October 3, 2014

In Indiana Visit, Obama Highlights Manufacturing Gains

President Barack Obama speaks at Millennium Steel Service in Princeton, Ind., Friday, Oct. 3, 2014, to discuss the economy as part of Manufacturing Day.  - Associated Press photo

President Barack Obama speaks at Millennium Steel Service in Princeton, Ind., Friday, Oct. 3, 2014, to discuss the economy as part of Manufacturing Day.

Associated Press photo

PRINCETON, Ind. (AP) — Boosted by the lowest jobless rate in six years, President Barack Obama on Friday heralded September's hiring rate as the longest uninterrupted stretch of private sector job growth in U.S. history and boasted that the country is surpassing combined job creation in other advanced economies.

The Labor Department's report Friday that employers hired 248,000 and that the jobless rate fell to 5.9 percent came as Obama was reviving his economic message ahead of the November midterm elections.

"This progress that we've been making, it's been hard, it goes in fits and starts," Obama said during a town hall at a steel manufacturing plant in Indiana. "But it is real and it is steady and it is happening."

The president's remarks were part of a new fall political campaign push to promote his pocketbook policies and to claim credit for the upturn in the economy. The visit coincided with a White House announcement for a competition to create a manufacturing innovation institute concentrated on photonics, or the use of light in technology ranging from lasers to telecommunications.

WHAT IS THE STATE OF MANUFACTURING IN THE U.S?

The U.S. economy has created 700,000 manufacturing jobs since its low point of 11.45 million jobs in February 2010. Manufacturing jobs are considered crucial because they tend to be higher paying than many of the jobs created during the recovery. Many industry advocates side with the Obama administration on issues such as overhauling immigration laws and spending more on infrastructure projects but criticize some of his environmental regulatory measures as too onerous.

The manufacturing sector is nowhere near where it was at its peak in 1979 and early 1980 when it accounted for more than 19 million jobs. Between 2000 and the beginning of 2009, the sector lost nearly 5 million jobs.

WHY THIS STEEL PLANT?

Millennium Steel Services is a minority-owned company created in 2001 as a joint venture with Toyota to supply automotive grade steel sheets to the automaker's Indiana plant and to other auto parts makers. Millennium helps Obama illustrate his case that in helping rescue General Motors and Chrysler, he also buttressed the broader auto industry and its ancillary industries. Obama planned to hold a town hall-styled question and answer session with company employees where he was sure to tout efforts by the administration to create manufacturing hubs and innovation institutes. The $200 million innovation project the president is announcing Friday is a Defense Department effort carried out in conjunction with the private sector.

WHAT'S OBAMA'S MESSAGE?

The president is promoting pocketbook issues as the campaign for congressional elections enters its final month.

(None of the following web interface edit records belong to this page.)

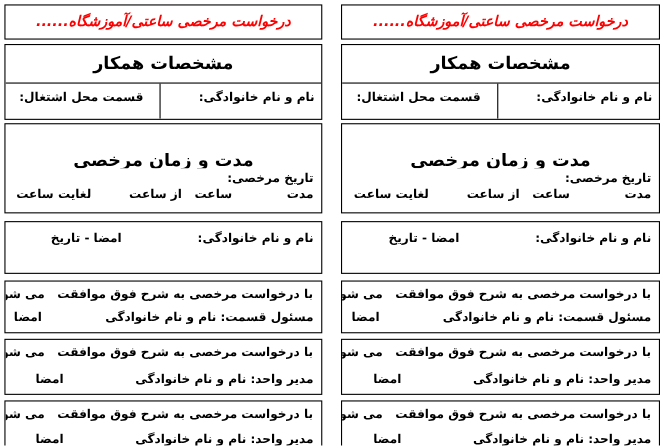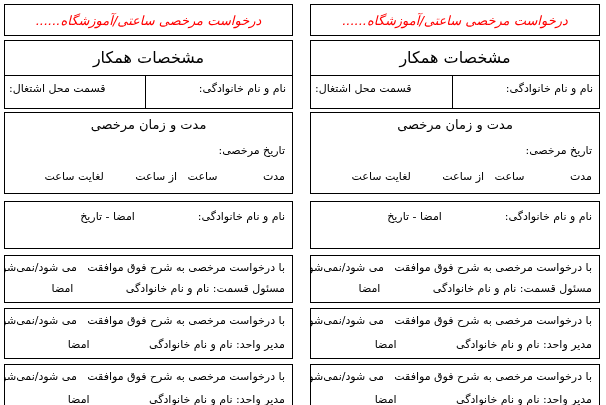--- a/index.html
+++ b/index.html
@@ -24,7 +24,7 @@
     border:1px solid var(--border-black);
     background:var(--paper);
     overflow:hidden;
-    font-size:11px;font-weight:normal;
+    font-size:11px;font-weight:bold;
   }
   .line{padding:0 7px;white-space:pre;overflow:hidden;line-height:14px;}
   .center{text-align:center;}

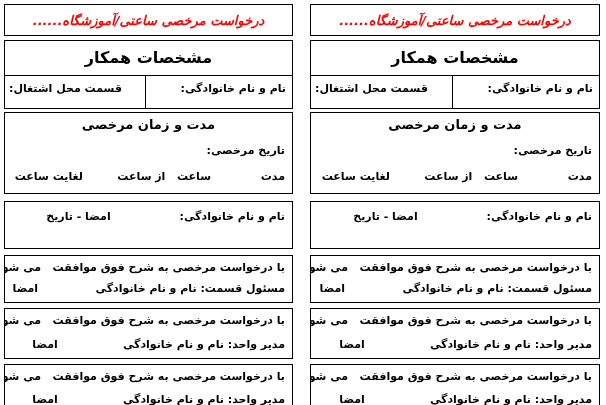--- a/index.html
+++ b/index.html
@@ -43,7 +43,7 @@
   .split-row{display:flex;height:32px;}
   .cell{box-sizing:border-box;padding:6px 6px 0;white-space:pre;overflow:hidden;}
   .cell-name{width:147px;border-left:1px solid var(--border-black);}
-  .cell-work{flex:1;text-align:left;padding-left:4px;}
+  .cell-work{flex:1;text-align:center;padding-left:4px;}
   
   .sec-leave{
     margin-top:3px;height:82px;

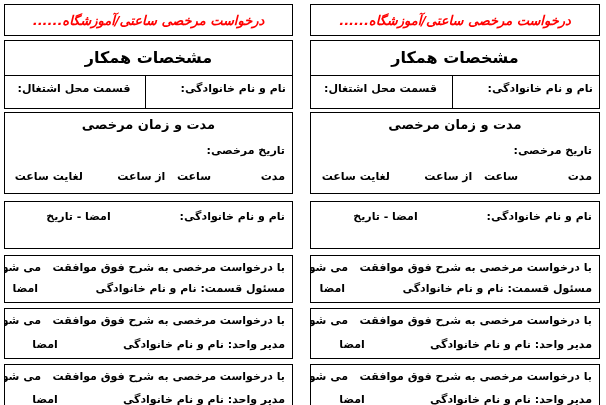--- a/index.html
+++ b/index.html
@@ -50,7 +50,7 @@
     display:flex;flex-direction:column;justify-content:space-between;
     padding:5px 0 9px;
   }
-  .sec-leave .hdr{font-size:13px;}
+  .sec-leave .hdr{font-size:16px;margin-top:21px;}
   
   .sec-sig{margin-top:7px;height:48px;padding-top:8px;}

Obama is walking a fine line between bullish assurances that the recovery is real and acknowledgement that millions of Americans are still jobless or underemployed and not benefiting from the economic gains. In a speech Thursday at Northwestern University he said that while he is not running for re-election, the policies he has promoted will be tested on Election Day. "These policies are on the ballot, every single one of them," he said.

WHAT DO FRIDAY'S JOBS NUMBERS SHOW?

The Labor Department reported Friday morning that employers added 248,000 jobs in September, exceeding expectations. Unemployment dropped to 5.9 percent, the lowest since 2008. The report also showed that employers added 69,000 more jobs in July and August than the government had previously estimated.

The number of unemployed fell in September by 329,000 to 9.3 million. Most of them found jobs last month. But nearly 100,000 stopped looking for work, lowering the percentage of Americans working or looking for work to 62.7 percent, the lowest proportion since February 1978.

What's more, wages remained stagnant, dropping 1 cent to $24.53 an hour for all employees. And while Friday's focus was on manufacturing, which generally pays more, the job growth in that sector remained flat.